While it was a time of euphoria and celebration, there was a tougher, sobering reality to contend with, though. As well as the $100 million that Musk had pumped into SpaceX, he had invested another $70 million into his electric car venture Tesla Motors Inc. Both companies were now in dire need of more cash in order to bring them on to the next level. Musk was faced with a painful dilemma: put his remaining cash into one company, ensuring its survival but condemning the other, or divide his money between the two and hope it was enough to save both.

Tesla Showroom

 

Tesla, in particular, was haemorrhaging cash to the tune of $1 million a week. Musk did everything he could to raise temporary financing while negotiating for a longer-term solution with investors. Negotiations with investors were fraught and complicated, but he ultimately managed to raise around $40 million in additional investment. It was tense, last-minute stuff that required, as one commentator put it, ‘balls of steel’ from Musk, but he managed to pull it off. At around the same time, SpaceX’s future was safeguarded. Out of the blue, NASA awarded Musk’s company a $1.6 billion contract for 12 flights to resupply the space station. In the space of just a couple of weeks, everything changed fundamentally for Elon Musk. What had been a tortuous period of heightened anxiety and insecurity had passed, and the future appeared, if not quite assured, certainly a light brighter.

Both companies are now booming. Tesla’s all-electric sedan car, the Model S, was introduced to the automotive industry and rightly hailed as a groundbreaking innovation. Every month or so, SpaceX launches a rocket ferrying satellites for pay – it has already done so for North American, European and Asian interests. It’s also completed a resupply flight for NASA. And just as Musk promised at the outset, SpaceX’s prices are way lower than its competitors, and it doesn’t rely on anyone else for parts. Its launch cost of around $60 million is significantly below what anyone else can manage. From a maverick outsider, it’s seen now as a reliable and economical option among customers, which explains its packed launch manifest that extends to around 50 planned flights (valued at an estimated $5 billion). His other business interest, SolarCity, which designs and installs solar energy systems, is part of another ambition to help mankind overcome its dependence on fossil fuels. Solar energy will, says Musk, ultimately be the planet’s premier energy source.

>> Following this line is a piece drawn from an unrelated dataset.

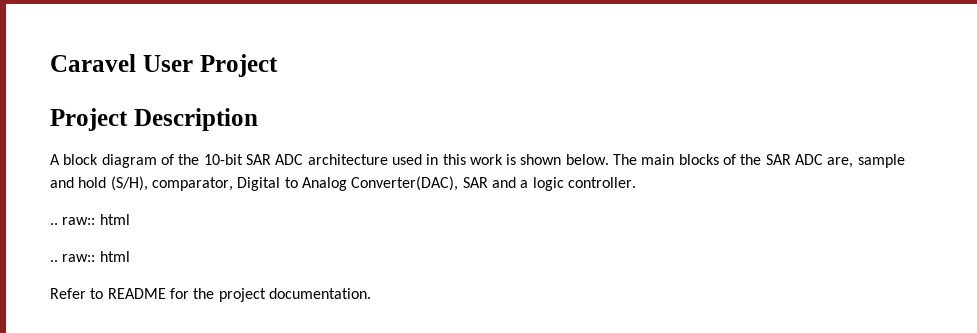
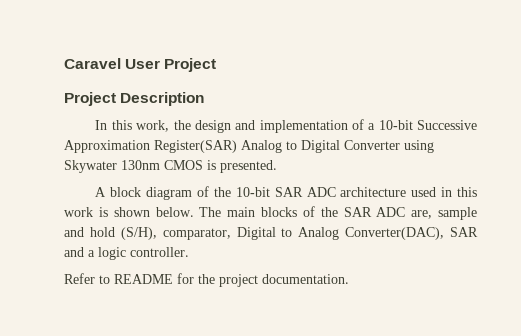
(258, 119) none -> [95,119,477,133] [64,140,434,153] [64,160,277,173] // In this work, the design and implementation of a 10-bit Successive Approximation Register(SAR) Analog to Digital Converter using Skywater 130nm CMOS is presented.
[50,214,130,225] [50,251,130,262] // .. raw:: html // .. raw:: html -> (189, 252) none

Factory Robots building Tesla Car

 

 

 

Right now, Elon Musk divides his time and attention between his companies. He’s immersed in all of them, with a hands-on involvement that holds the respect of his workforce. He has a reputation for being informal and approachable, but hugely demanding at the same time. SpaceX, still privately owned, is said to be worth around $12 billion. Elon Musk has come a long way, and that journey has brought monumental achievements. For Elon Musk, though, it’s only the beginning – and, this time, only a fool would bet against him.